Quelque 1200 délégués sont attendus au congrès triennal de la FTQ, qui aura lieu toute la semaine prochaine à Montréal, pour discuter notamment d’inégalités sociales et de changements climatiques.

Au cours d’une entrevue à La Presse canadienne, le président de la FTQ, Daniel Boyer, a exprimé sa volonté de «pousser l’accélérateur» pour que ses membres s’engagent plus à fond dans l’action politique. (…)

Le débat sur les changements climatiques, par exemple, n’est pas monolithique au sein de la centrale syndicale. Ainsi, la FTQ-Construction et le syndicat des Teamsters (un syndicat pancanadien dont certains membres travaillent dans l’industrie des oléoducs) appuient le projet Énergie Est de TransCanada, au nom de la création d’emplois. Mais la FTQ est contre, pour des raisons environnementales et d’acceptabilité sociale.
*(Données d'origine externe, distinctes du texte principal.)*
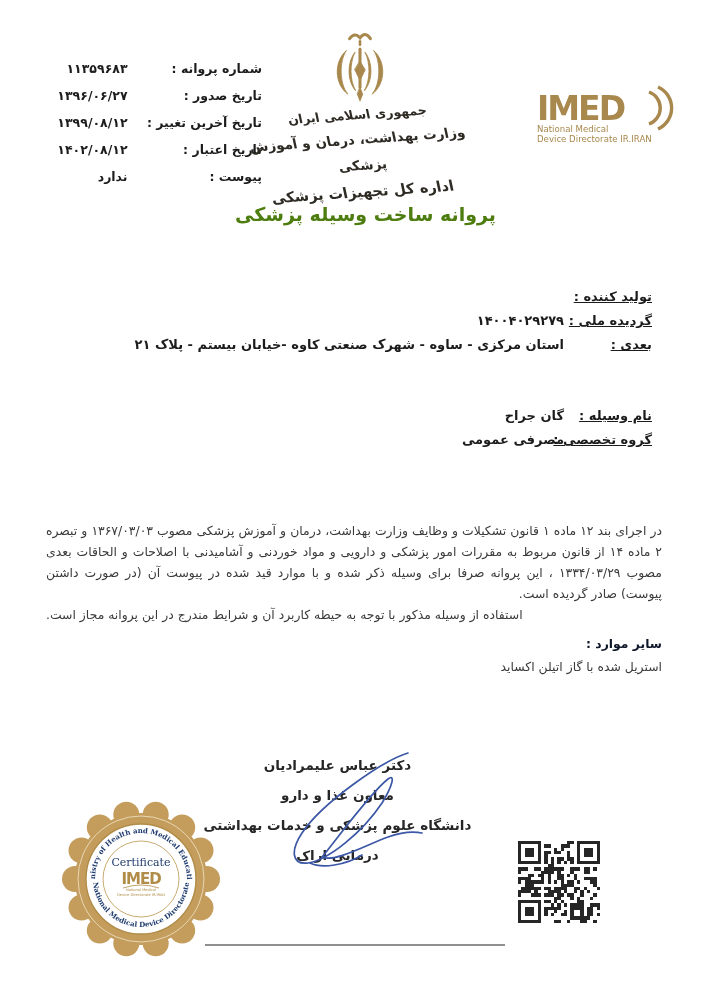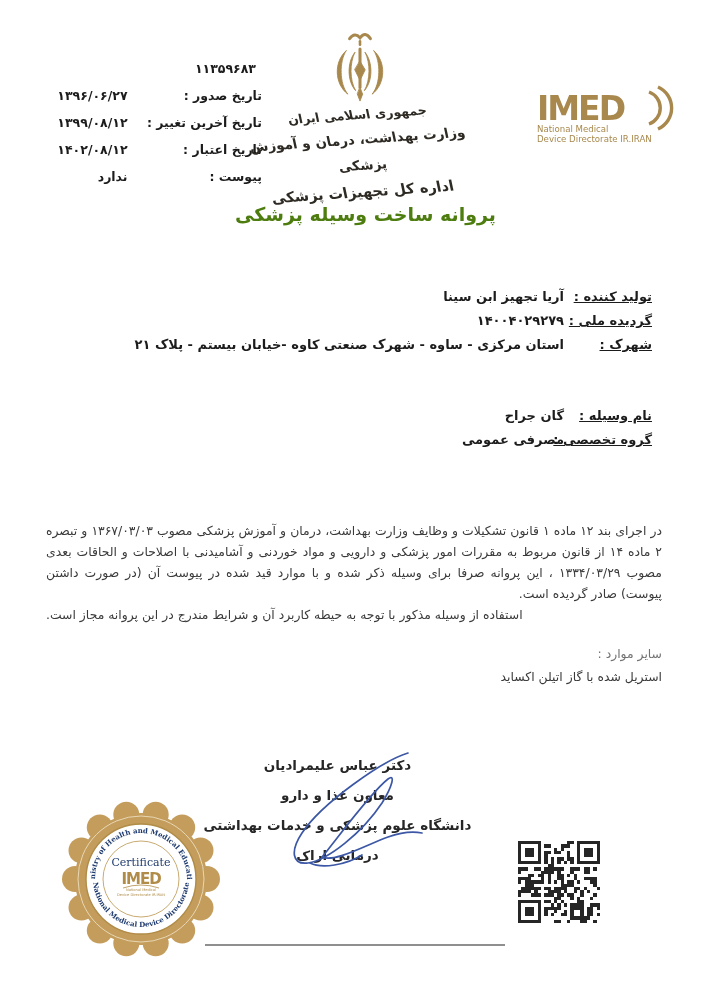"شماره پروانه :" div.meta-label { html: none -> <div>شماره پروانه :</div> }
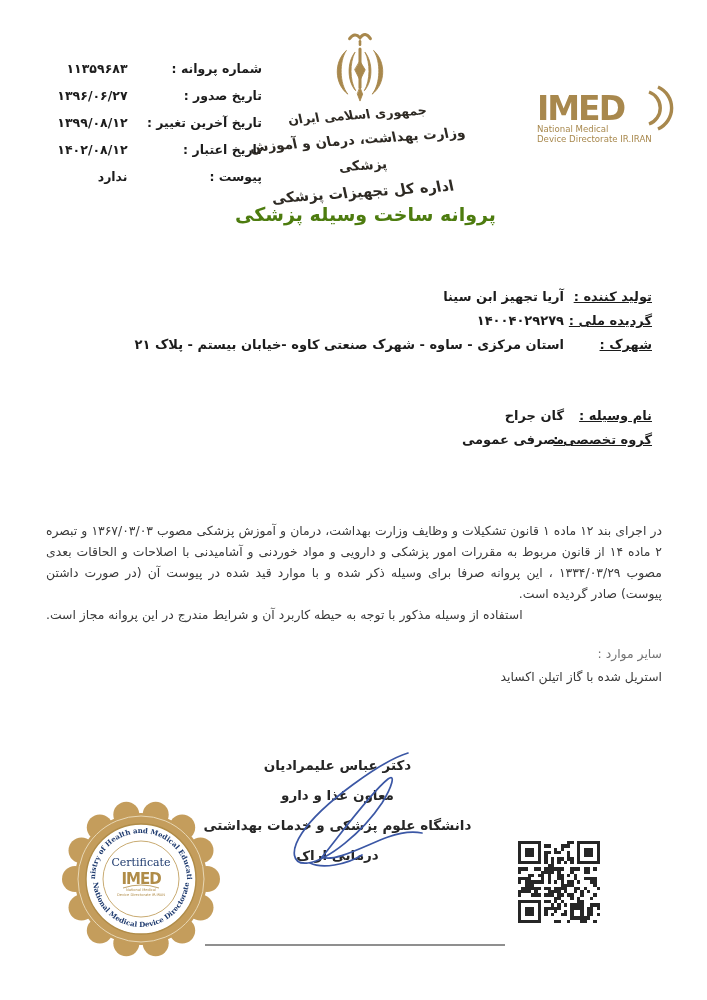"آریا تجهیز ابن سینا" div.f-value { html: <div>آریا تجهیز ابن سینا</div> -> none }
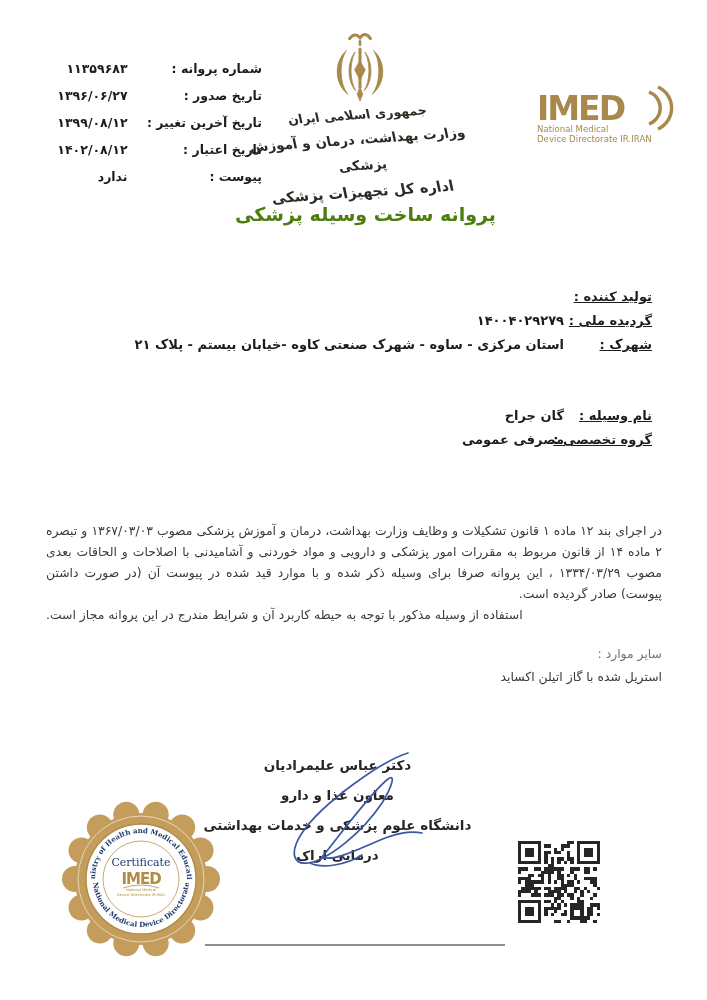"شهرک :" div.f-label { text: شهرک -> بعدی }
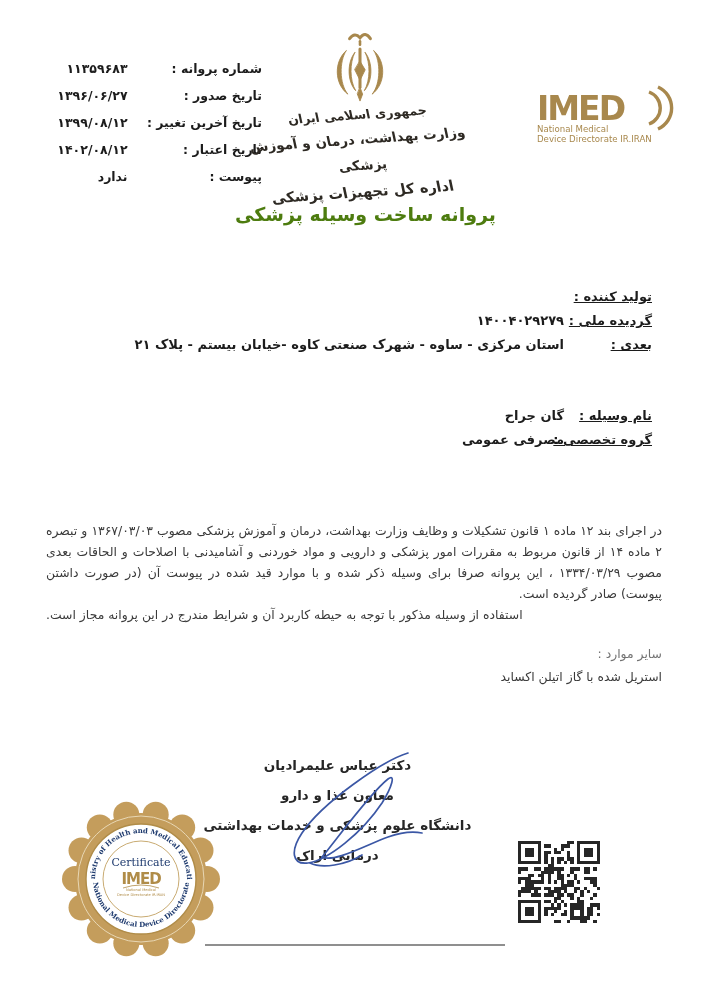"سایر موارد :" .legal .other-label { color: #737373 -> #0f172a; font-weight: normal -> bold; margin: 18px 0 0 0 -> 8px 0 0 0 }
Une Déclaration de politique sur les changements climatiques doit justement être débattue au congrès mercredi prochain.

«On est rendu là. La planète s’est donné des objectifs ambitieux et il faut les atteindre. Mais nous, on se dit qu’il ne faut pas laisser les choses aller. Le marché ne va pas s’autoréguler. Nous, on représente des gens qui ont des jobs. Et ça va avoir un impact sur les régions, sur différents secteurs d’activité. On doit être présent sur toutes les tribunes pour revendiquer une transition juste vers des emplois verts», a revendiqué M. Boyer.